• [Work task]:
This exercise asks for every line of the material that includes the word "SHIMANO".

• [Dataset content]:
▽
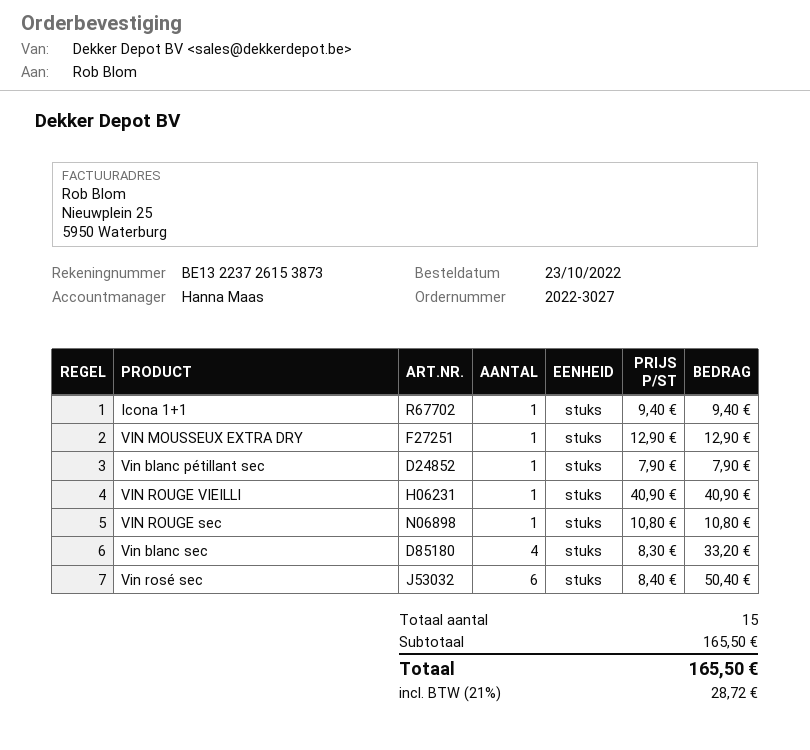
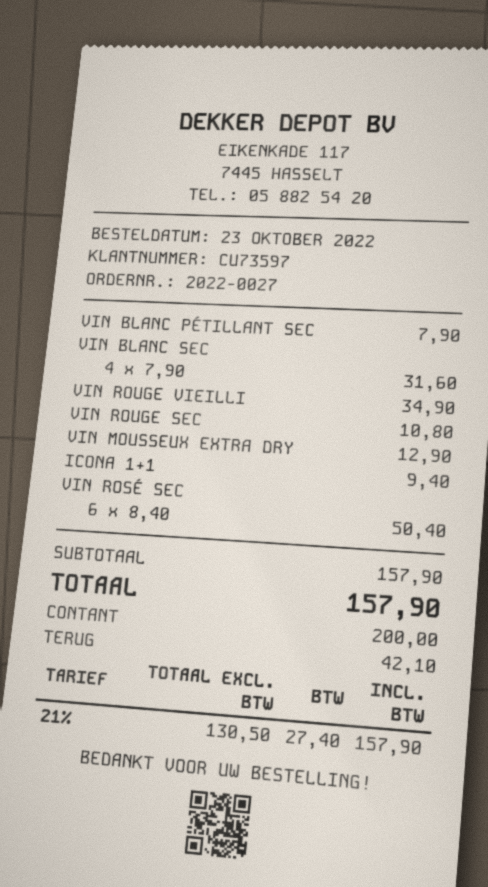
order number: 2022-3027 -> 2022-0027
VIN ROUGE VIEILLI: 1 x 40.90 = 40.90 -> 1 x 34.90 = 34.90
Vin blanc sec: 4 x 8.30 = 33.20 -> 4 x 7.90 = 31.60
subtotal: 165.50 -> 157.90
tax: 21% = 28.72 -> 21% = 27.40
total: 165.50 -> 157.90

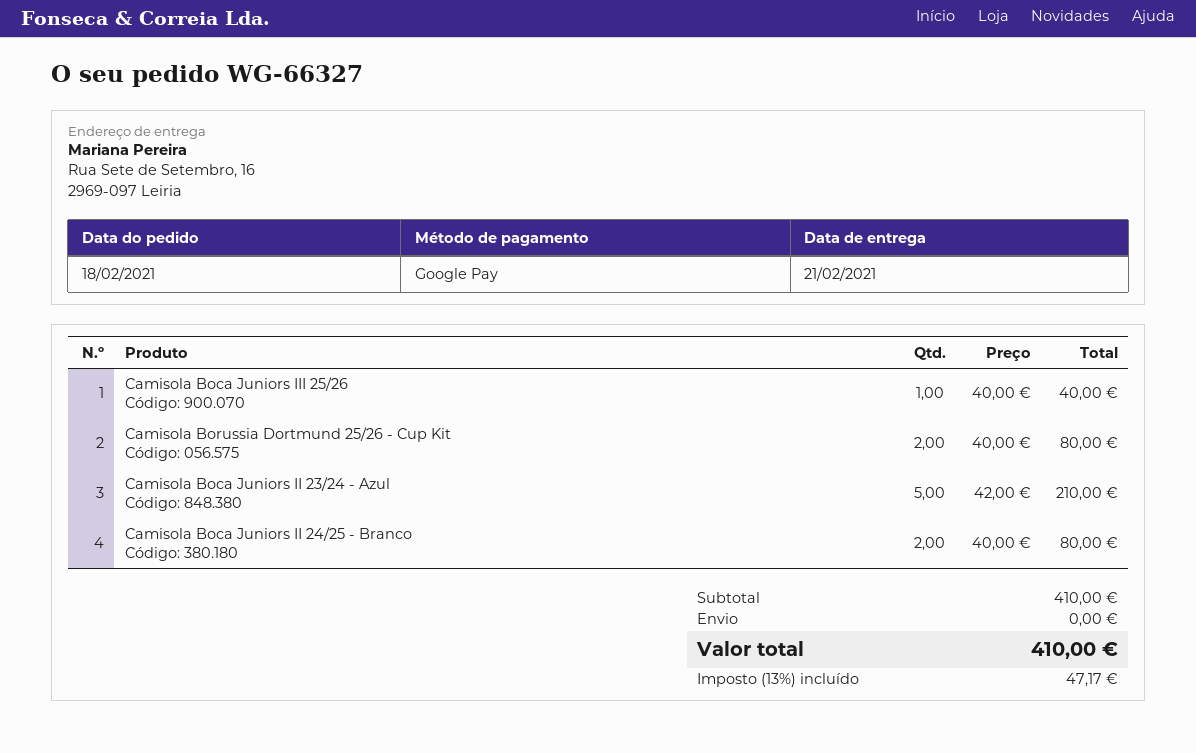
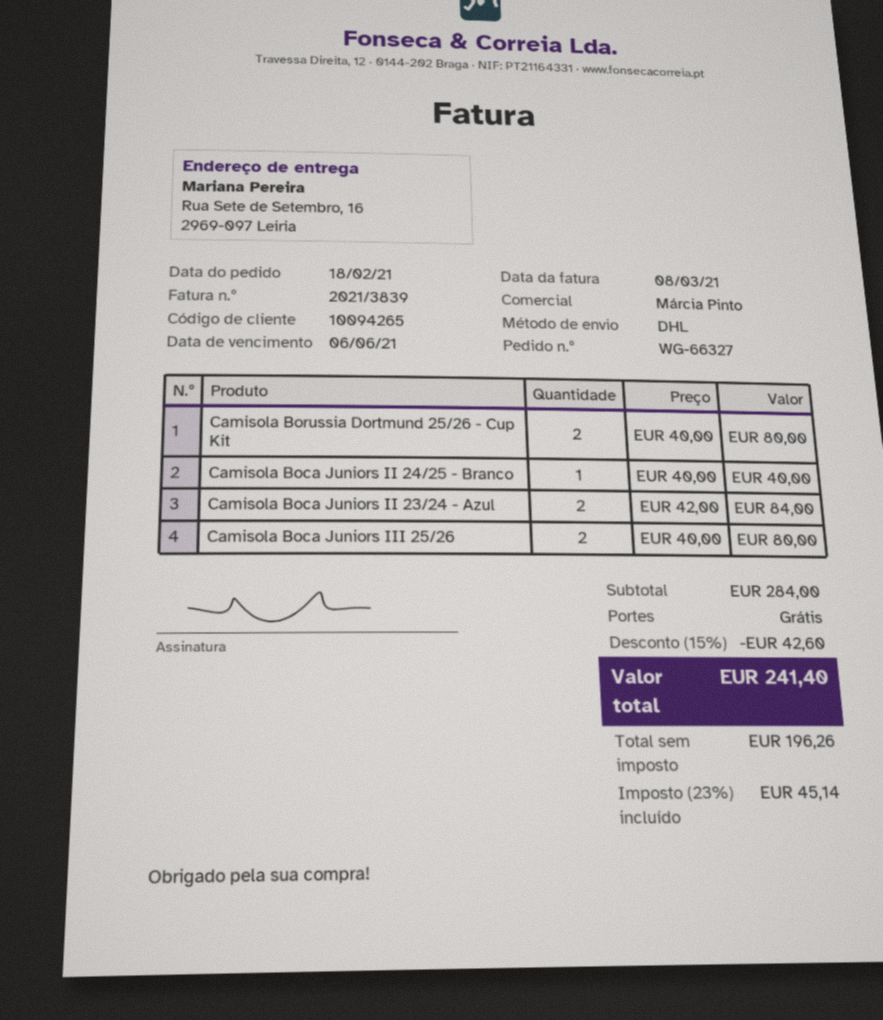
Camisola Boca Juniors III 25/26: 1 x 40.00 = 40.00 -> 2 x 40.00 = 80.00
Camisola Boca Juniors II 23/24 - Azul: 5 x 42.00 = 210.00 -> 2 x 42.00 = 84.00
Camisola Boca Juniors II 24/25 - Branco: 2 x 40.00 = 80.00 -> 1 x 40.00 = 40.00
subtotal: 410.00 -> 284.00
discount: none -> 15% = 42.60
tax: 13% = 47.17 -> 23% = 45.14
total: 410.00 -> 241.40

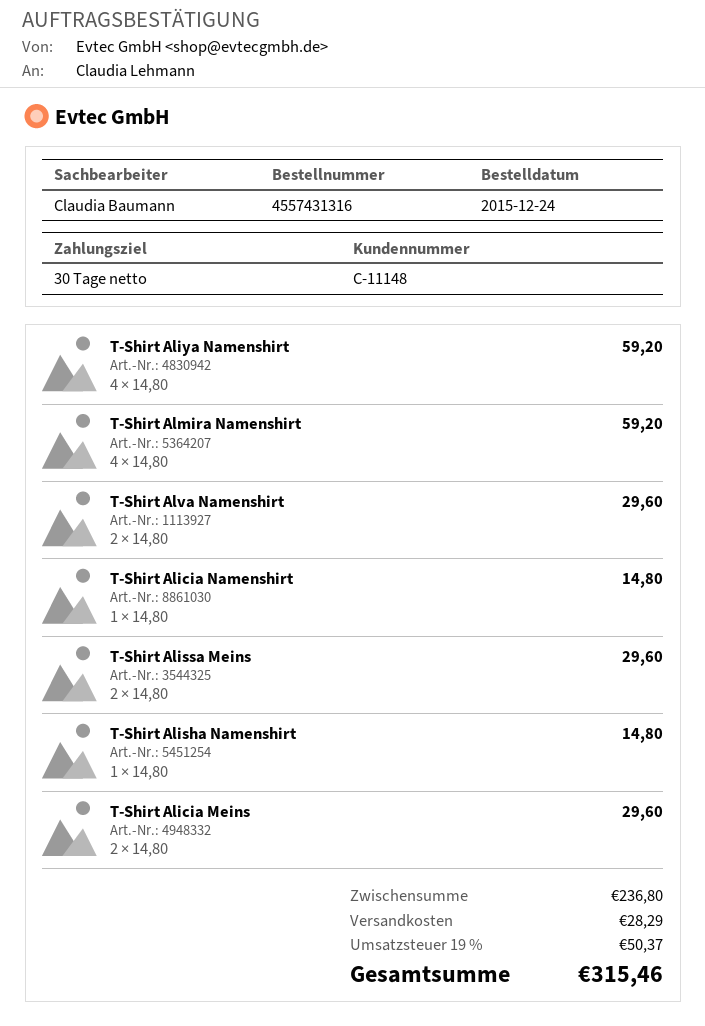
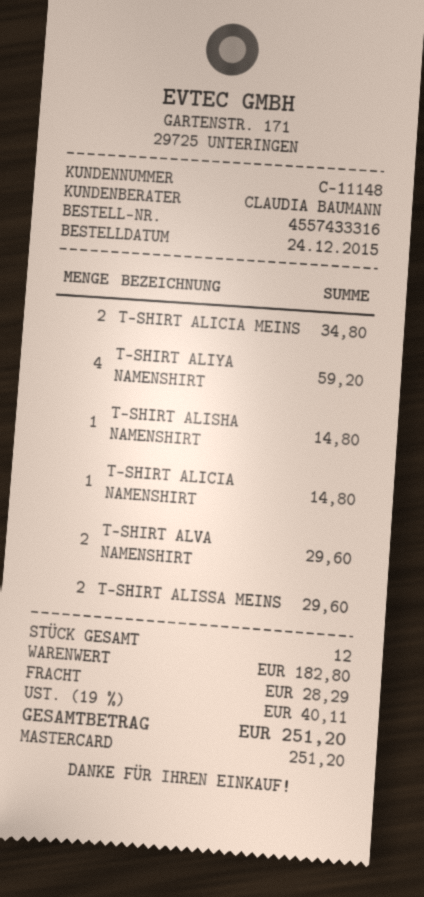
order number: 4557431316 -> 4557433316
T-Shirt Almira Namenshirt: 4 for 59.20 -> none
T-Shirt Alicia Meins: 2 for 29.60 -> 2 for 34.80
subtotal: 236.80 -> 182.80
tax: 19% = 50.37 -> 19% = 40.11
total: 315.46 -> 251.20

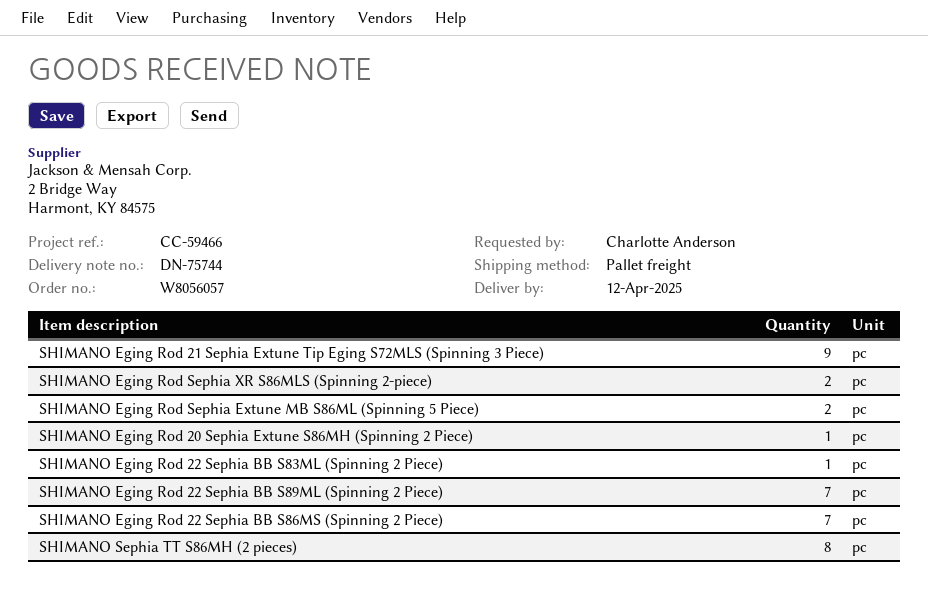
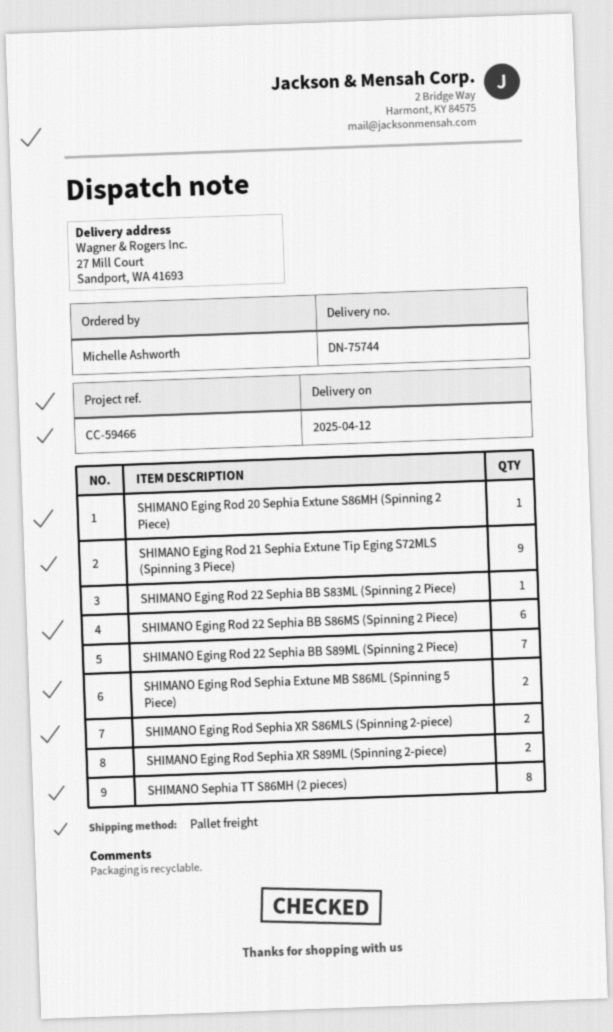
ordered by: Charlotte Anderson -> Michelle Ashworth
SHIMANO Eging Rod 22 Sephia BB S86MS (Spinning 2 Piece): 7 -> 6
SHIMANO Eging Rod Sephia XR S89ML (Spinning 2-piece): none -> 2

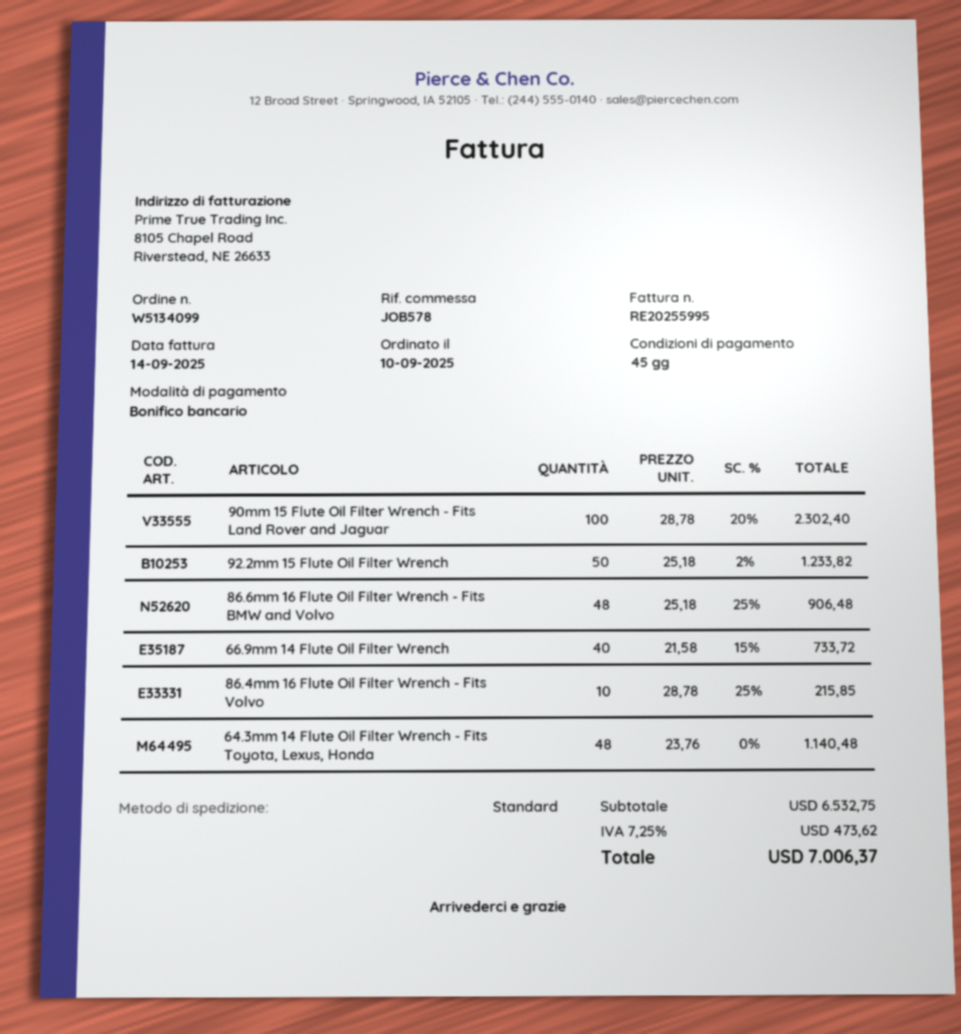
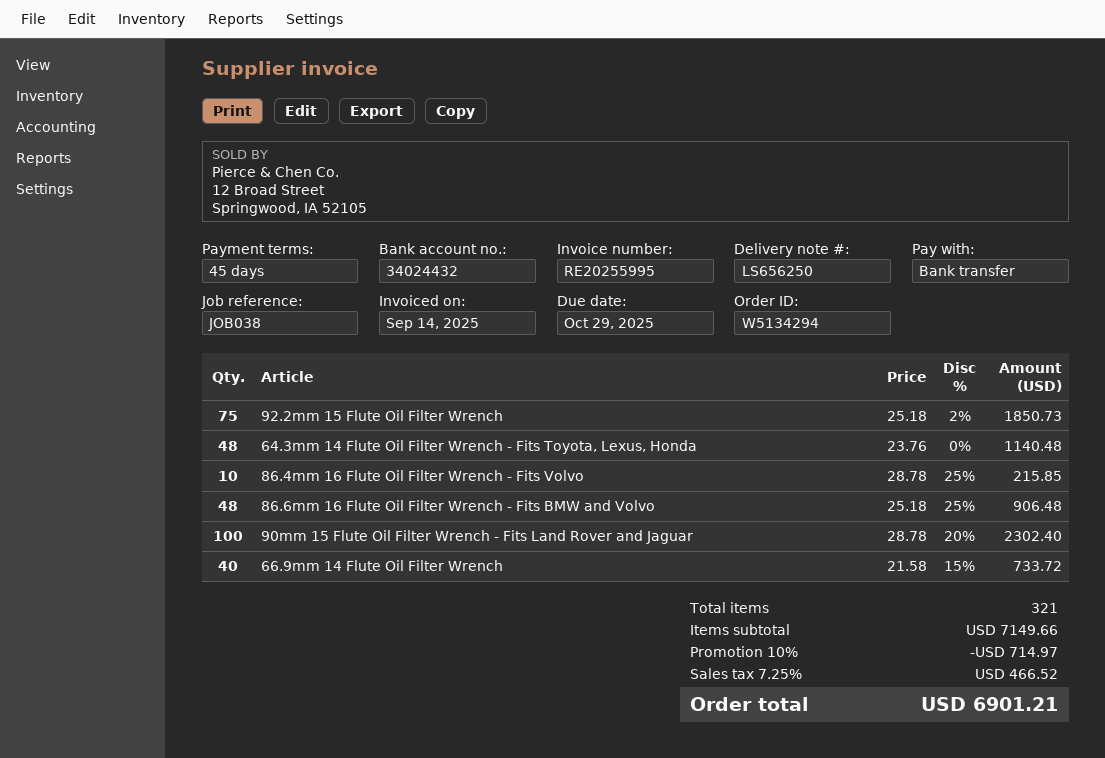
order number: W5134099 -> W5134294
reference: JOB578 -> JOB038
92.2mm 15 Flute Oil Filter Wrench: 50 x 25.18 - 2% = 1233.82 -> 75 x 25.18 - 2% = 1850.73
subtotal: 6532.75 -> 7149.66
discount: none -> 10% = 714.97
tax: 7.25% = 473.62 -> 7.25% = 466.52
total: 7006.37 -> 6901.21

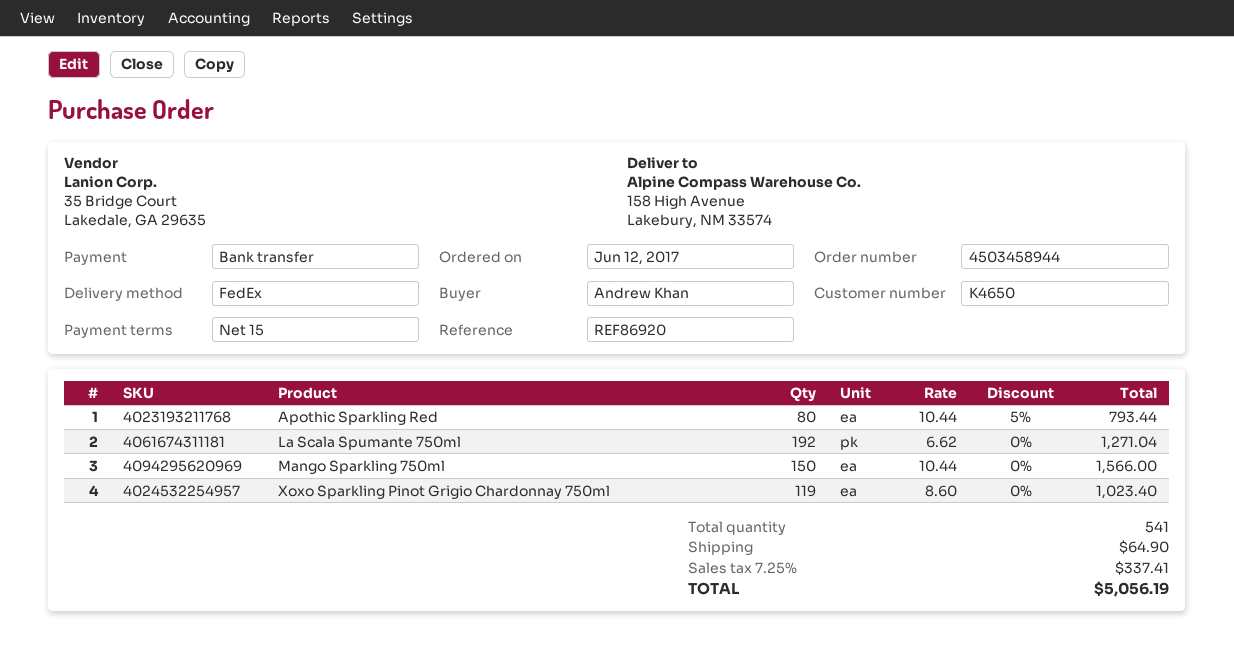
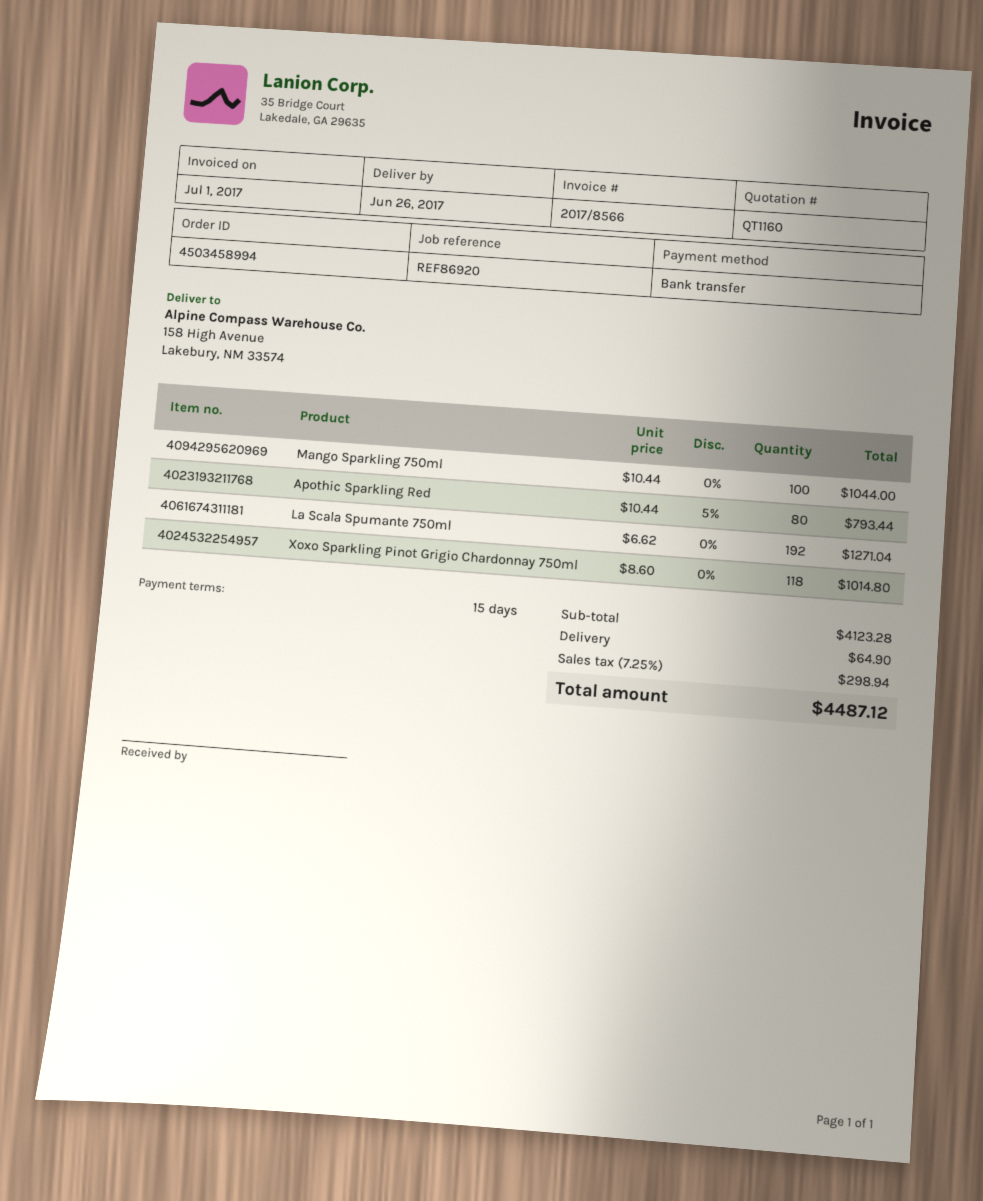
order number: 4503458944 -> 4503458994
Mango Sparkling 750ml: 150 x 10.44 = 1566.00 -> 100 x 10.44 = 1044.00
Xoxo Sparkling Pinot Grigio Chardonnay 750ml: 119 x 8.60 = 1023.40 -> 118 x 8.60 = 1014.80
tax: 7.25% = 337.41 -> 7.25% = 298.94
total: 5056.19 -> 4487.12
△
• [Answer section]:
SHIMANO Eging Rod 22 Sephia BB S86MS (Spinning 2 Piece): 7 -> 6
SHIMANO Eging Rod Sephia XR S89ML (Spinning 2-piece): none -> 2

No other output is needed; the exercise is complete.